Open AccessAndrographolide enhanced radiosensitivity by downregulating glycolysis via the inhibition of the PI3K-Akt-mTOR signaling pathway in HCT116 colorectal cancer cells
Author(s) -
Xiaofei Li,
Ruifang Tian,
Lan Liu,
Lihui Wang,
Dong He,
Ke Cao,
Katharina John,
Chenghui Huang
Publication year - 2020
Publication title -
journal of international medical research
Language(s) - English
Resource type - Journals
SCImago Journal Rank - 0.421
H-Index - 57
eISSN - 1473-2300
pISSN - 0300-0605
DOI - 10.1177/0300060520946169
Subject(s) - andrographolide , pi3k/akt/mtor pathway , radiosensitivity , protein kinase b , radioresistance , cancer research , apoptosis , cell growth , glycolysis , medicine , signal transduction , biology , microbiology and biotechnology , radiation therapy , pharmacology , biochemistry , metabolism
Objective Radiotherapy plays an important role in the treatment of colorectal cancer (CRC). However, some patients benefit minimally from radiotherapy because of radioresistance.
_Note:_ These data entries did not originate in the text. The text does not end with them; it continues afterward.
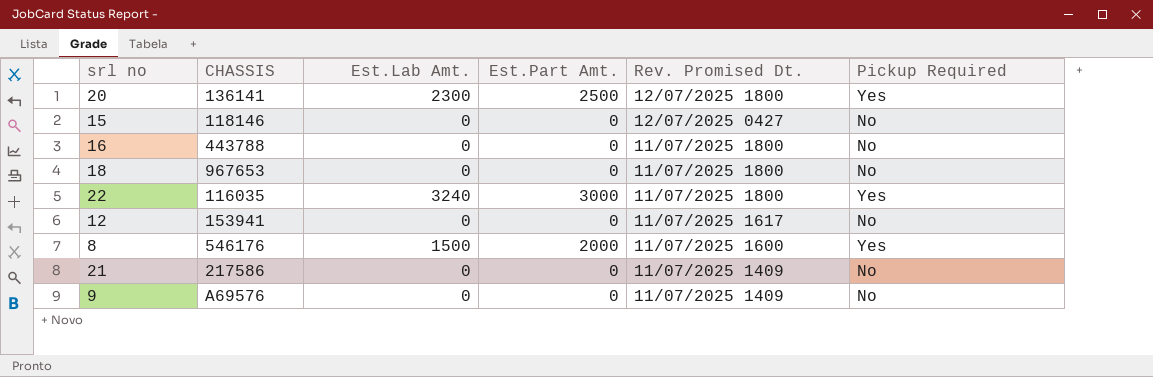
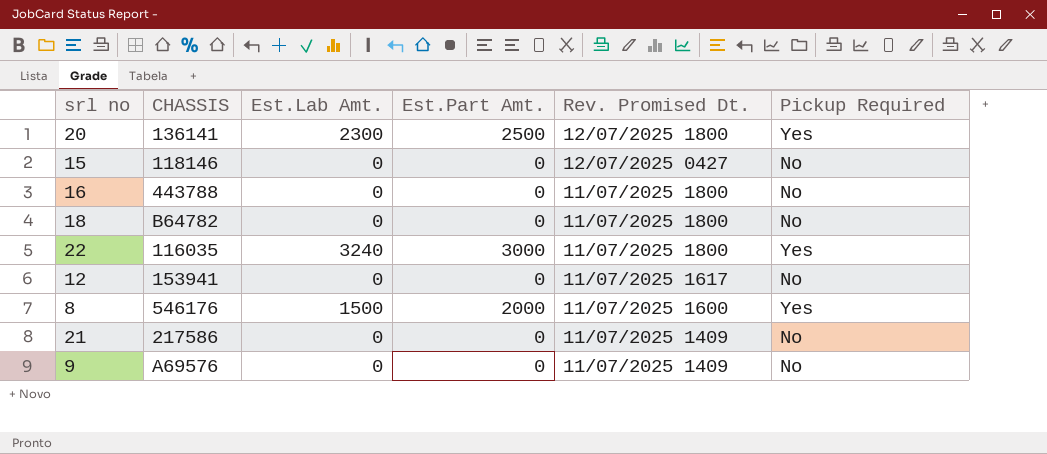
18 | CHASSIS: 967653 -> B64782

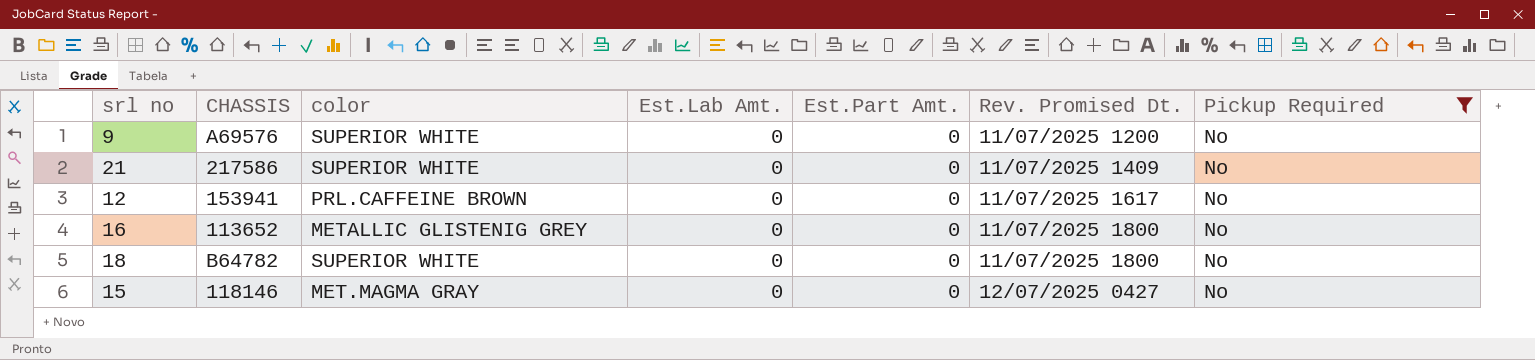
filter: none -> Pickup Required = No
row order: Rev. Promised Dt. descending -> Rev. Promised Dt. ascending
column color | position: none -> 3
9 | Rev. Promised Dt.: 11/07/2025 1409 -> 11/07/2025 1200
16 | CHASSIS: 443788 -> 113652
This study investigated the effects of andrographolide on radiosensitivity in HCT116 CRC cells and examined its mechanism of action. Methods Cell survival, proliferation, apoptosis, and migration were evaluated using MTT, colony formation, flow cytometry, and Transwell cell invasion assays, respectively. Glycolysis-related indicators were measured to examine cell glycolytic activity. The expression of related proteins was detected by western blotting. Results After andrographolide treatment, the expression of phosphoinositide 3-kinase (PI3K)-Akt-mammalian target of rapamycin (mTOR) signaling pathway-related proteins, glycolytic activity, and cell survival and invasion rates were decreased in HCT116 cells. Andrographolide plus irradiation increased apoptosis and decreased survival, invasion, and colony formation compared with the effects of irradiation alone. Conclusion Andrographolide enhanced radiosensitivity by downregulating glycolysis via inhibition of the PI3K-Akt-mTOR signaling pathway in HCT116 cells.